I've got a 77/22 in .22LR that shoots great for me stock. Love that rifle but I'm ready to unload it since my .22 Mag Marlin shoots just as good and has better killing power for 'chucks.

I had a 77/22 .22 Hornet that wouldn't shoot for squat. I tried free-floating the barrel and even shiming the bolt per instructions on the web. Had good luck re-working the trigger. After every handload under the sun and a box of factory rounds I gave up and sold it. Lots of guys talk about going through CPC to re-work the 77/22 Hornet but I didn't want to put the $$$ into that.

So far, the Marlin 25M has replaced both. I need a 100 yard woodchuck gun and a squirrel and **** gun and the .22 Mag is a good solution.

So any evidence that glass-bedding improved accuracy? I agree that it would make the rifle more resistant to POA changes but I wonder if the .22 LR barrel vibrates enough to make glass-bedding helpful. I'm sure it can't hurt and it sure sounds like a fun project anyway.


----------



## Skinner 2 (Mar 19, 2004)

jmoser,
Yes it is a putty and does not 'Flow" but when placed into th stock an dthe action is pushed down and drawn up with the bedding screws if flows fine. I have been using a couple of these guns now for a few years. i cannot remeber the last time I adjusted the scpoe on my Tikka .223. I have been using this gun from 90 deg. woodchuck day's to -30 deg winter coyote hunts. Wood stock and so far nothing has changed.

The M77 204 Ruger All weather I did a just over a month ago and it attacthed to teh synthetic stock just fine along with my Rem 597 .17HMR also synthetic stock. I have read that the glass bedding don't want to do that so well.

The Pig Putty is allot cheaper and easier to get as a added bonus. I work as Maintenance Technicion for a Major Chemical Co. I have spoken with Factory Reps a few time about the putty before I decided to try it the first time. I will continue to use it. I think it makes the bedding process eaiser.

SKinner 2


----------



## jmoser (Sep 11, 2002)

Skinner -

I may try the putty on my .22 LR just for fun.

What do you use as a release agent? I have plenty of the Brownell's release goop left but I expect wax or light grease would suffice.


----------



## Skinner 2 (Mar 19, 2004)

I have a couple tubes of white lithium grease and it goes a long way. I would think any grease you have would work.

Skinner 2


----------



## Xstream Outfitters (May 4, 2003)

Jeff,

How funny ... me and you have way too many things in common.
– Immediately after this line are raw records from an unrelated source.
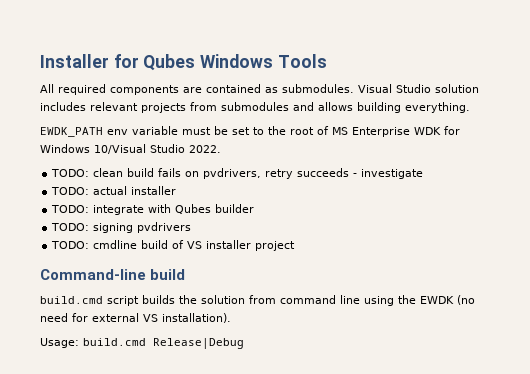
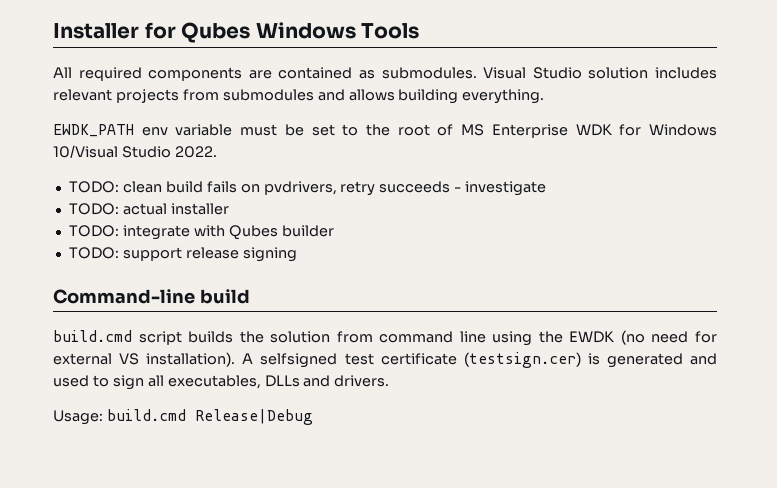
- TODO: signing pvdrivers
- TODO: cmdline build of VS installer project
+ TODO: support release signing
+ A selfsigned test certificate (testsign.cer) is generated and used to sign all executables, DLLs and drivers.

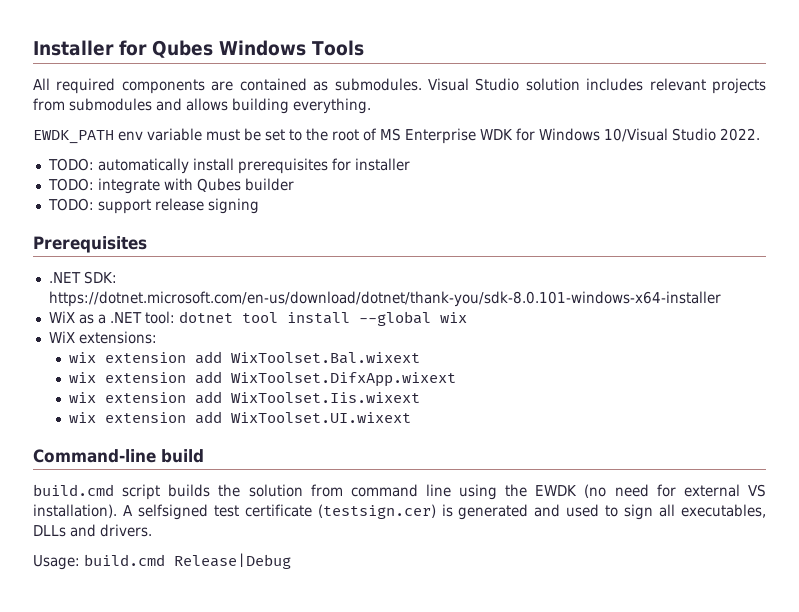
- TODO: clean build fails on pvdrivers, retry succeeds - investigate
- TODO: actual installer
+ TODO: automatically install prerequisites for installer
+ Prerequisites
+ .NET SDK: https://dotnet.microsoft.com/en-us/download/dotnet/thank-you/sdk-8.0.101-windows-x64-installer
+ WiX as a .NET tool: dotnet tool install --global wix
+ WiX extensions:
+ wix extension add WixToolset.Bal.wixext
+ wix extension add WixToolset.DifxApp.wixext
+ wix extension add WixToolset.Iis.wixext
+ wix extension add WixToolset.UI.wixext

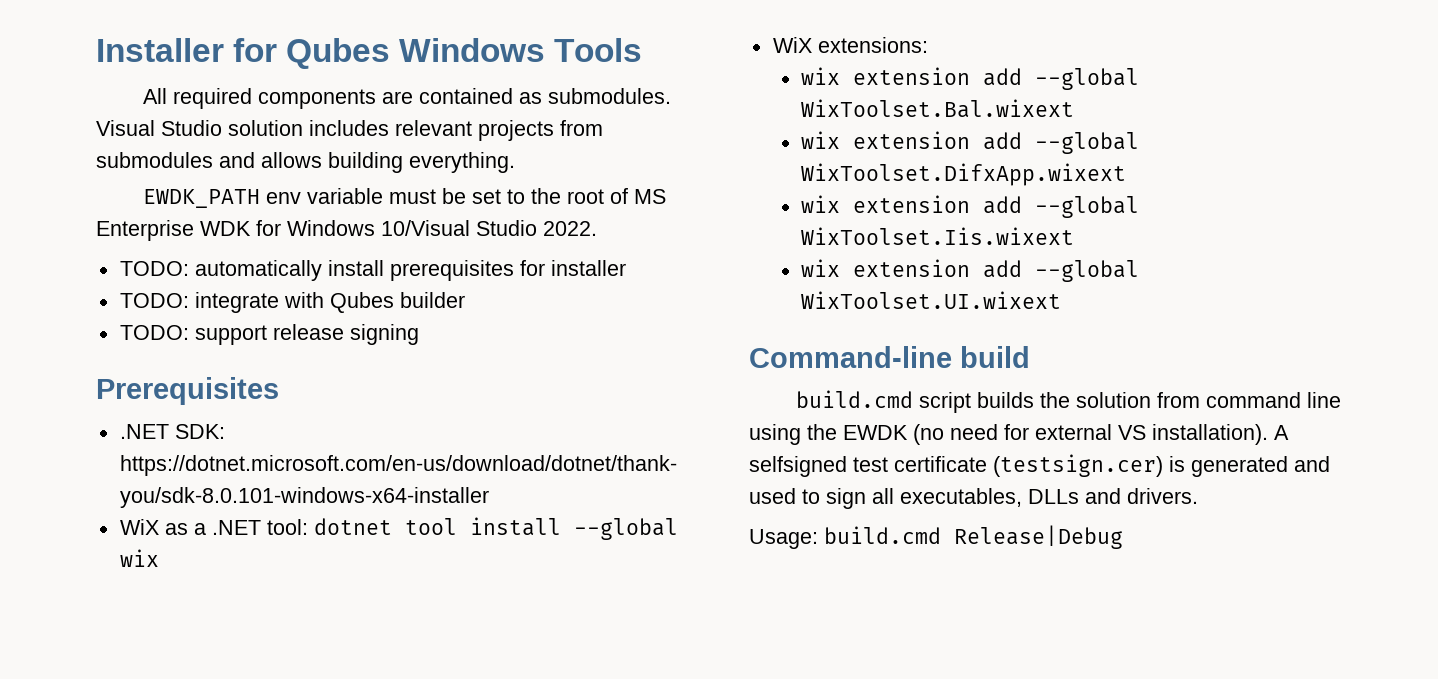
- wix extension add WixToolset.Bal.wixext
+ wix extension add --global WixToolset.Bal.wixext
- wix extension add WixToolset.DifxApp.wixext
+ wix extension add --global WixToolset.DifxApp.wixext
- wix extension add WixToolset.Iis.wixext
+ wix extension add --global WixToolset.Iis.wixext
- wix extension add WixToolset.UI.wixext
+ wix extension add --global WixToolset.UI.wixext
I just bedded my Volquartsen 10/22 LR last weekend with that same stuff. I'd put up a fresh pic but the stock was shipped out Monday to be glossed. I'll try putting up an old picture though but with the old Ruger receiver.

Anyways, all you guys should check out www.rimfirecentral.com as it has some great links and threads. I have a Volquartsen trigger with 1.75# of trigger pull, but Kidd makes a trigger that will go down to 6 ounces and I found this through that site.










BTW, my gun shoots 0.5" groups at 100 yds if I do my part. I can't wait to get me Volquartsen 22 WMR ..... that will set me back $1700.


----------